An exact copy of the entries is needed, with every picture left out.

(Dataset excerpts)
+ + + + + + +
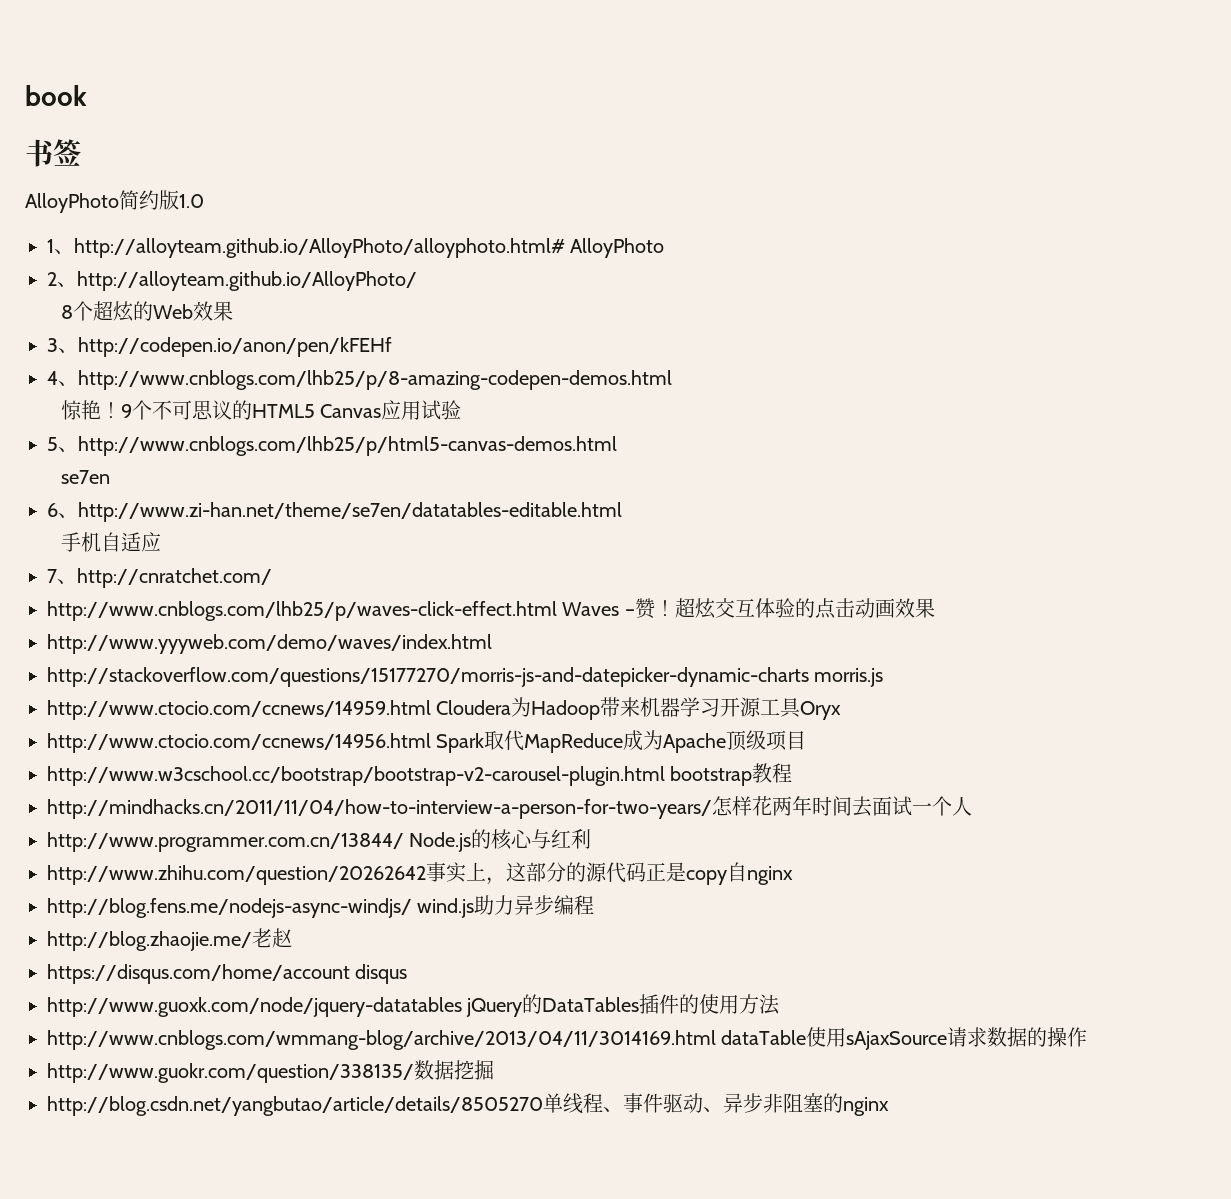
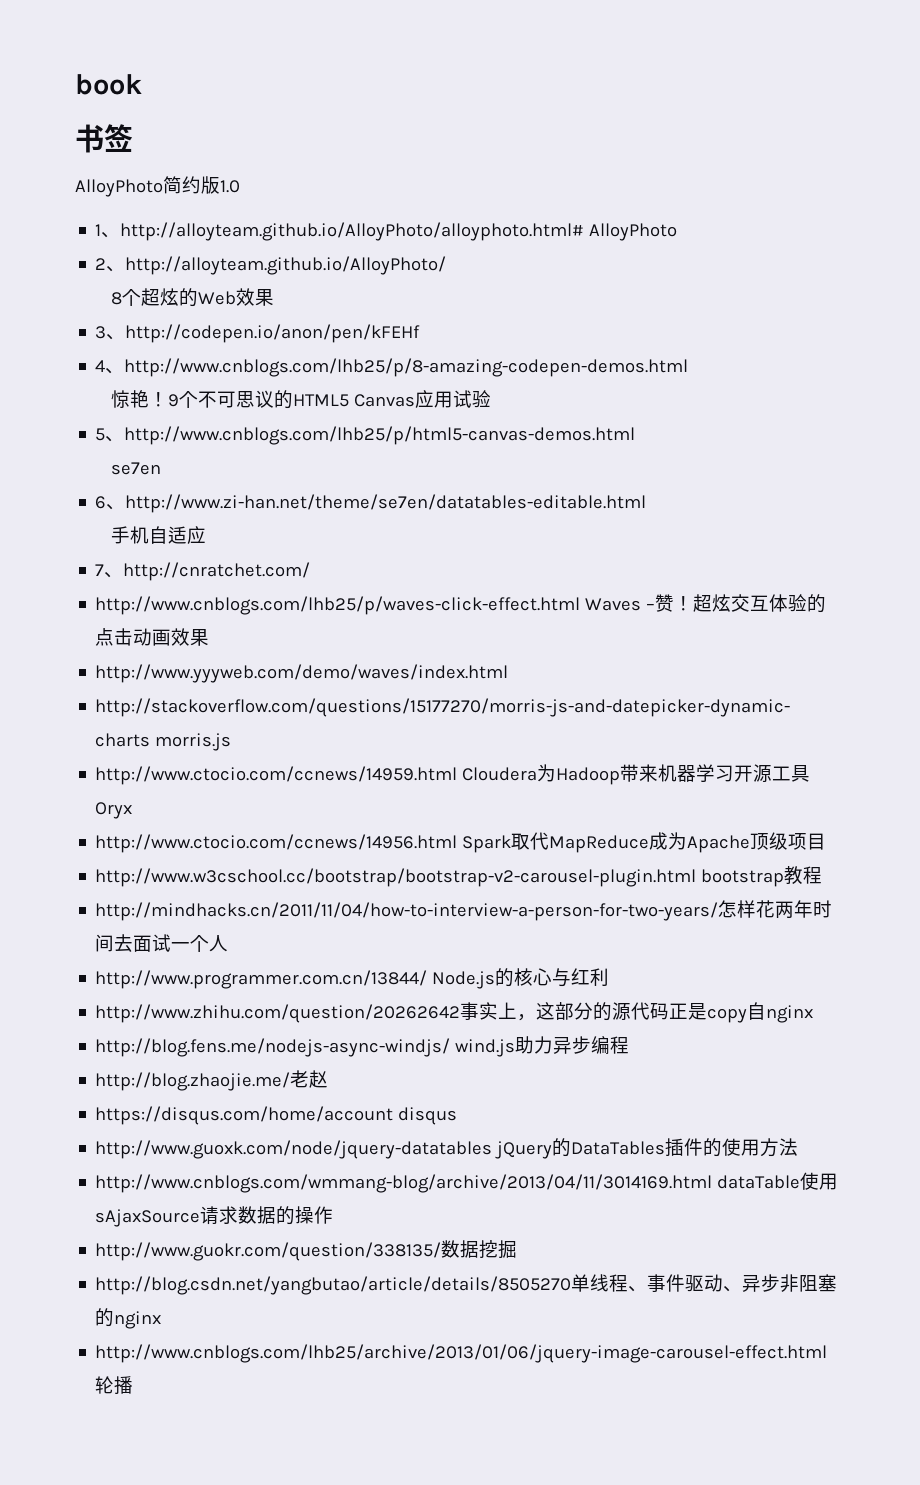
+ http://www.cnblogs.com/lhb25/archive/2013/01/06/jquery-image-carousel-effect.html轮播

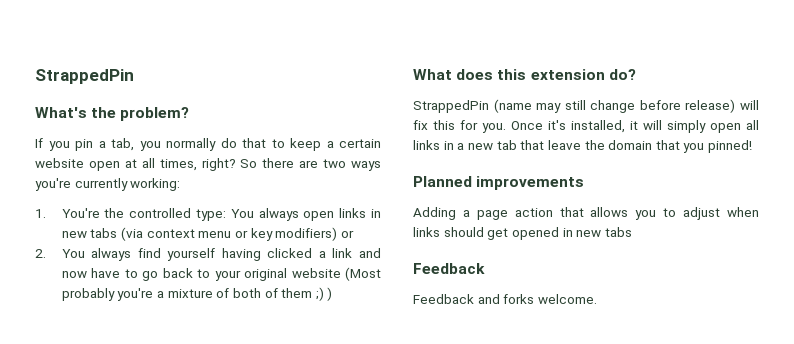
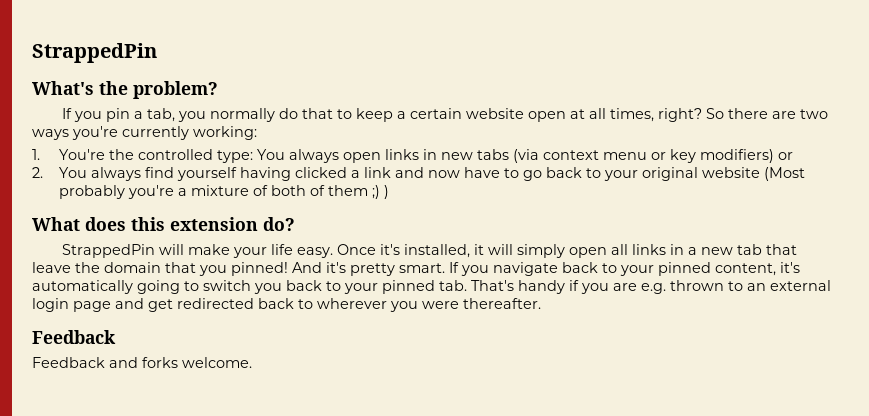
- StrappedPin (name may still change before release) will fix this for you.
+ StrappedPin will make your life easy.
- Once it's installed, it will simply open all links in a new tab that leave the domain that you pinned!
- Planned improvements
- Adding a page action that allows you to adjust when links should get opened in new tabs
+ Once it's installed, it will simply open all links in a new tab that leave the domain that you pinned! And it's pretty smart. If you navigate back to your pinned content, it's automatically going to switch you back to your pinned tab. That's handy if you are e.g. thrown to an external login page and get redirected back to wherever you were thereafter.

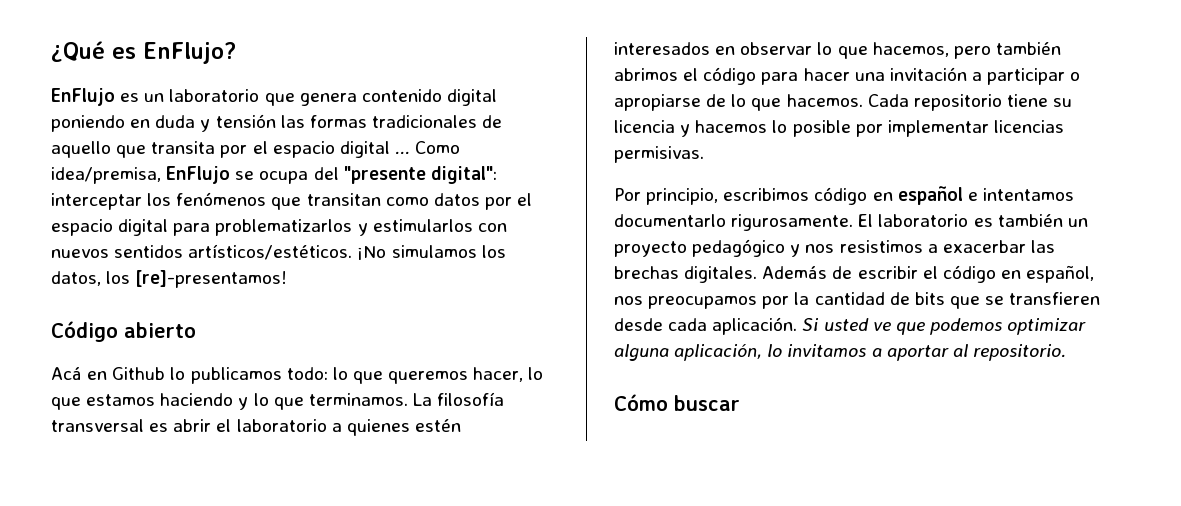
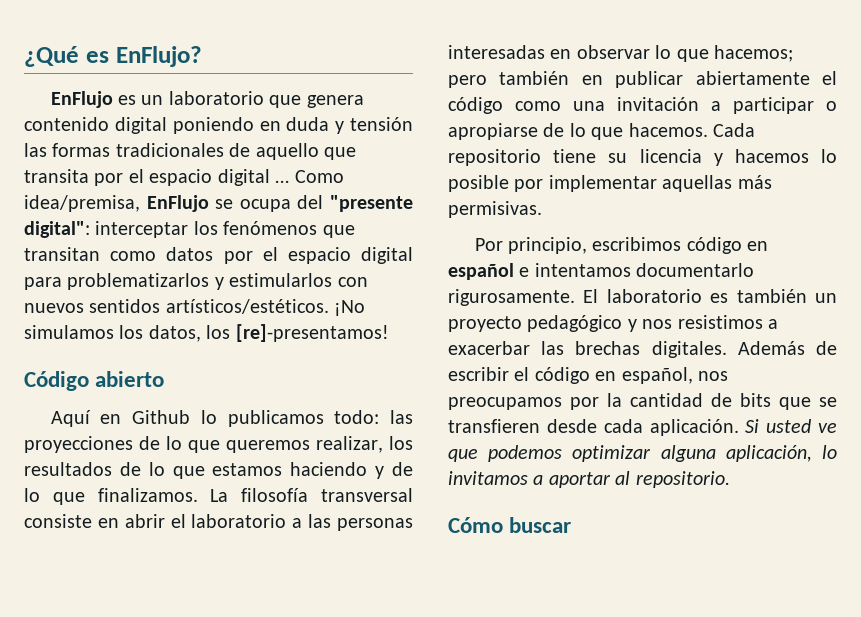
- Acá en Github lo publicamos todo: lo que queremos hacer, lo que estamos haciendo y lo que terminamos.
+ Aquí en Github lo publicamos todo: las proyecciones de lo que queremos realizar, los resultados de lo que estamos haciendo y de lo que finalizamos.
- La filosofía transversal es abrir el laboratorio a quienes estén interesados en observar lo que hacemos, pero también abrimos el código para hacer una invitación a participar o apropiarse de lo que hacemos.
+ La filosofía transversal consiste en abrir el laboratorio a las personas interesadas en observar lo que hacemos; pero también en publicar abiertamente el código como una invitación a participar o apropiarse de lo que hacemos.
- Cada repositorio tiene su licencia y hacemos lo posible por implementar licencias permisivas.
+ Cada repositorio tiene su licencia y hacemos lo posible por implementar aquellas más permisivas.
+ + + + + + +
> **Solution for this task**:
+ http://www.cnblogs.com/lhb25/archive/2013/01/06/jquery-image-carousel-effect.html轮播

- StrappedPin (name may still change before release) will fix this for you.
+ StrappedPin will make your life easy.
- Once it's installed, it will simply open all links in a new tab that leave the domain that you pinned!
- Planned improvements
- Adding a page action that allows you to adjust when links should get opened in new tabs
+ Once it's installed, it will simply open all links in a new tab that leave the domain that you pinned! And it's pretty smart. If you navigate back to your pinned content, it's automatically going to switch you back to your pinned tab. That's handy if you are e.g. thrown to an external login page and get redirected back to wherever you were thereafter.

- Acá en Github lo publicamos todo: lo que queremos hacer, lo que estamos haciendo y lo que terminamos.
+ Aquí en Github lo publicamos todo: las proyecciones de lo que queremos realizar, los resultados de lo que estamos haciendo y de lo que finalizamos.
- La filosofía transversal es abrir el laboratorio a quienes estén interesados en observar lo que hacemos, pero también abrimos el código para hacer una invitación a participar o apropiarse de lo que hacemos.
+ La filosofía transversal consiste en abrir el laboratorio a las personas interesadas en observar lo que hacemos; pero también en publicar abiertamente el código como una invitación a participar o apropiarse de lo que hacemos.
- Cada repositorio tiene su licencia y hacemos lo posible por implementar licencias permisivas.
+ Cada repositorio tiene su licencia y hacemos lo posible por implementar aquellas más permisivas.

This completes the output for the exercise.